Re: Adding SMGR discriminator to buffer tags - Mailing list pgsql-hackers

From Thomas Munro
Subject Re: Adding SMGR discriminator to buffer tags
Date
Msg-id CA+hUKG+8awhBh0ZZ9=2rRuXj8MA4JF2AKo5fqMxNrOX0kN8Ctw@mail.gmail.com
Whole thread Raw
In response to Re: Adding SMGR discriminator to buffer tags  (Shawn Debnath <sdn@amazon.com>)
Responses Re: Adding SMGR discriminator to buffer tags  (Robert Haas <robertmhaas@gmail.com>)
List pgsql-hackers
On Fri, Jul 12, 2019 at 11:19 AM Shawn Debnath <sdn@amazon.com> wrote:
> On Fri, Jul 12, 2019 at 10:16:21AM +1200, Thomas Munro wrote:
> +
> +               /* TODO: How should we handle other smgr IDs? */
> +               if (smgrid != SMGR_MD)
>                         continue;
>
> All files are copied verbatim from source to target except for relation
> files. So this would include slru data and undo data. From what I read
> in the docs, I do not believe we need any special handling for either
> new SMGRs and your current code should suffice.
>
> process_block_change() is very relation specific so if different
> handling is required by different SMGRs, it would make sense to call on
> smgr specific functions instead.

Right.  And since undo and slru etc data will be WAL-logged with block
references, it's entirely possible to teach it to scan them properly,
though it's not clear whether it's worth doing that.  Ok, good, TODO
removed.

> Can't wait for the SMGR_MD to SMGR_REL change :-) It will make
> understanding this code a tad bit easier.

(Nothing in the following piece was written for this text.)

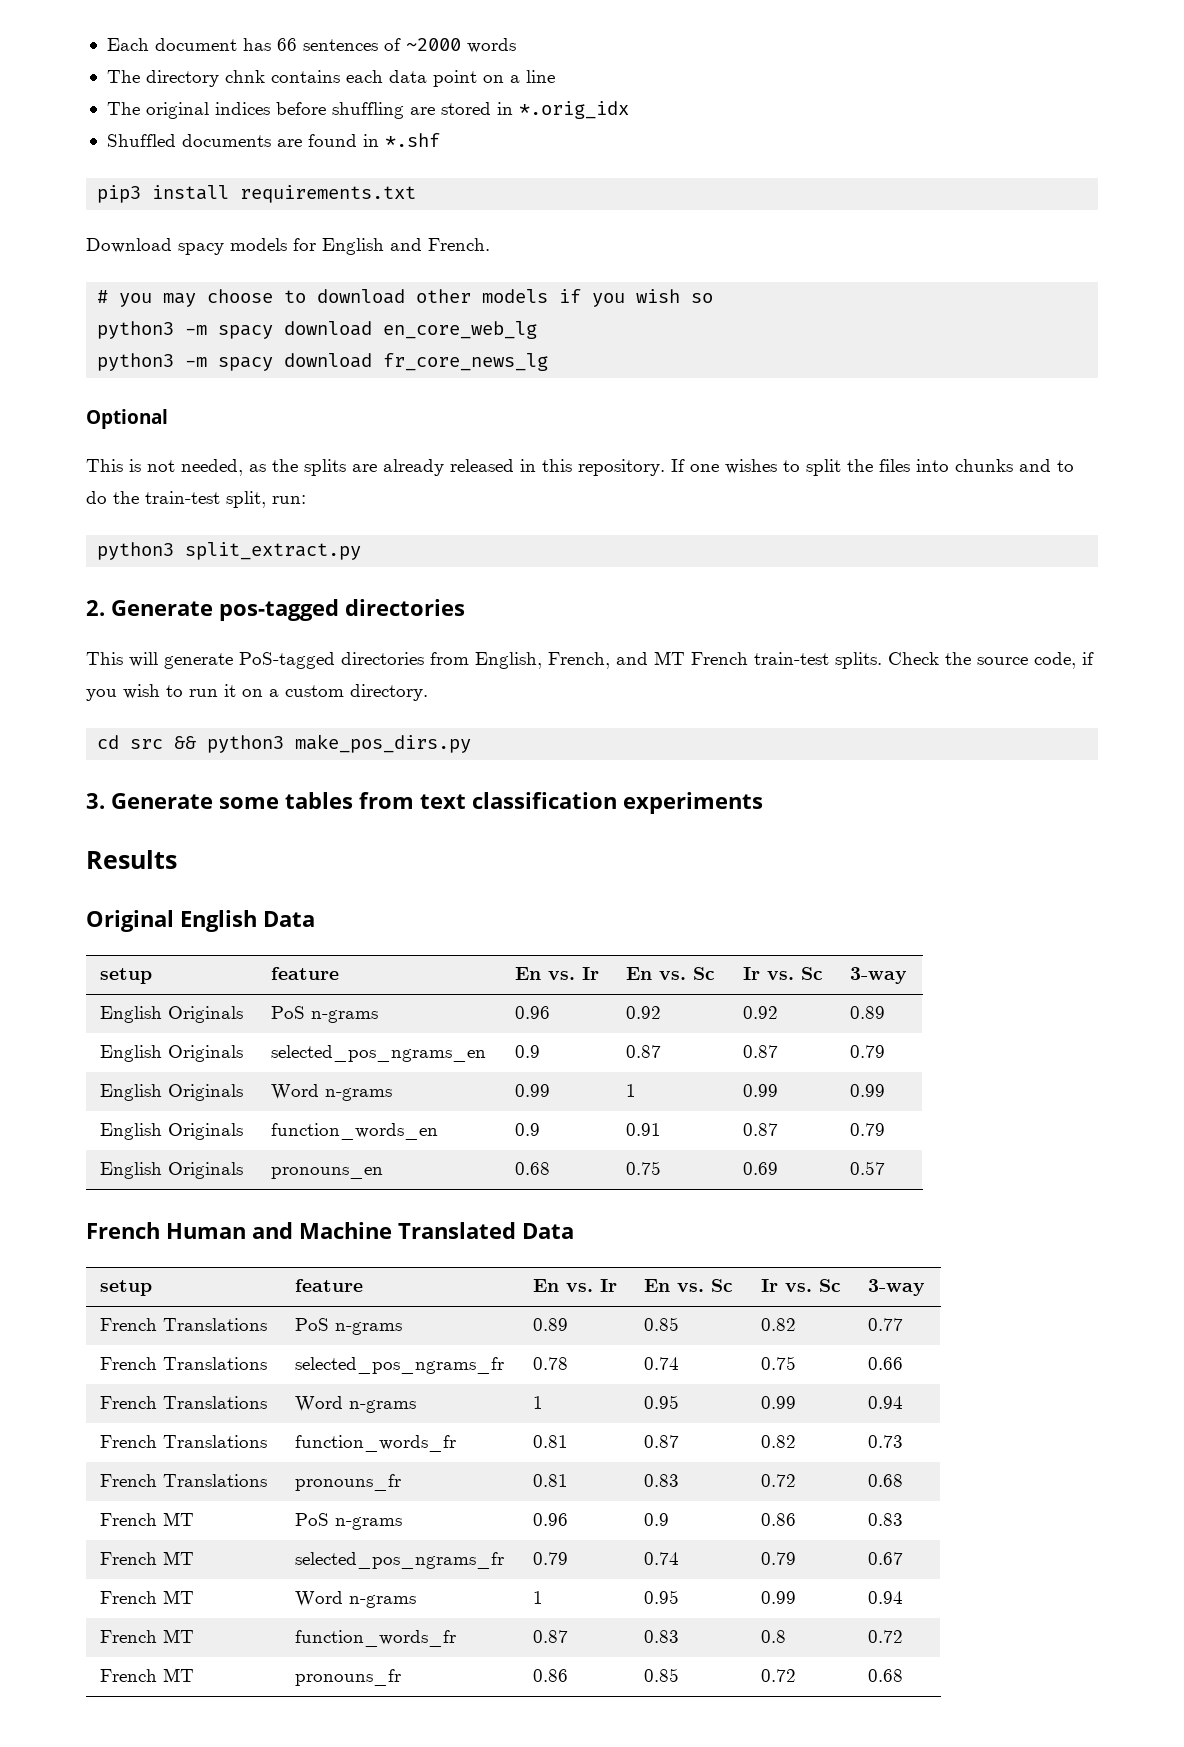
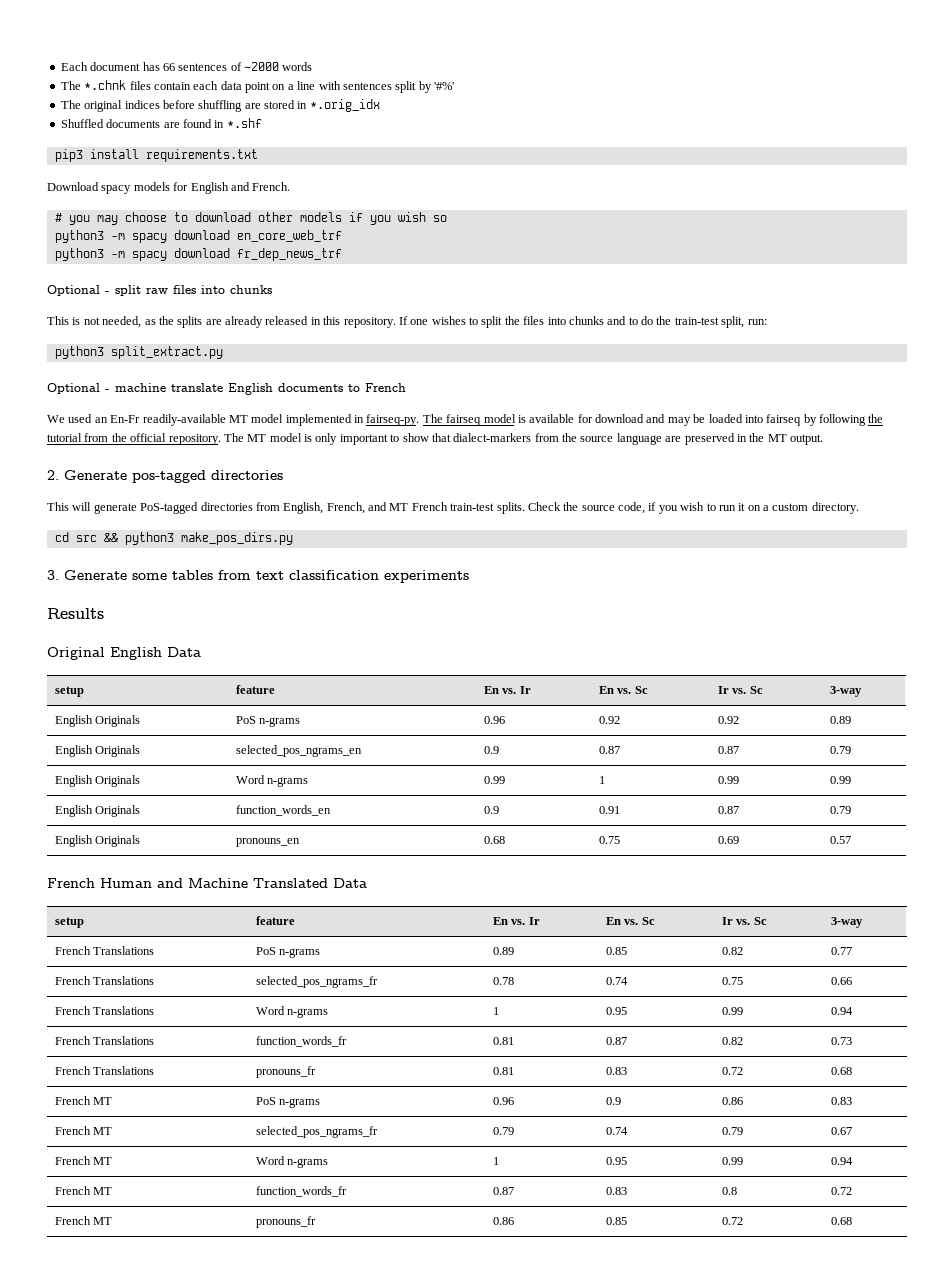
[145,70,340,87] directory chnk contains -> [84,80,191,90] *.chnk files contain
(555, 76) none -> [318,81,454,93] with sentences split by '#%'
[383,321,538,339] [97,353,549,371] [86,409,168,429] en_core_web_lg // python3 -m spacy download fr_core_news_lg // Optional -> [236,230,342,242] [54,248,342,261] [47,285,272,296] en_core_web_trf // python3 -m spacy download fr_dep_news_trf // Optional - split raw files into chunks
(362, 551) none -> [47,383,406,395] [47,414,884,426] [47,433,823,445] // Optional - machine translate English documents to French // We used an En-Fr readily-available MT model implemented in fairseq-py. The fairseq model is available for download and may be loaded into fairseq by following the tutorial from the official repository. The MT model is only important to show that dialect-markers from the source language are preserved in the MT output.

Or could we retrofit different words that start with M and D?

Here's a new version of the patch set (ie the first 3 patches in the
undo patch set, and the part that I think you need for slru work),
this time with the pg_buffercache changes as a separate commit since
it's somewhat independent and has a different (partial) reviewer.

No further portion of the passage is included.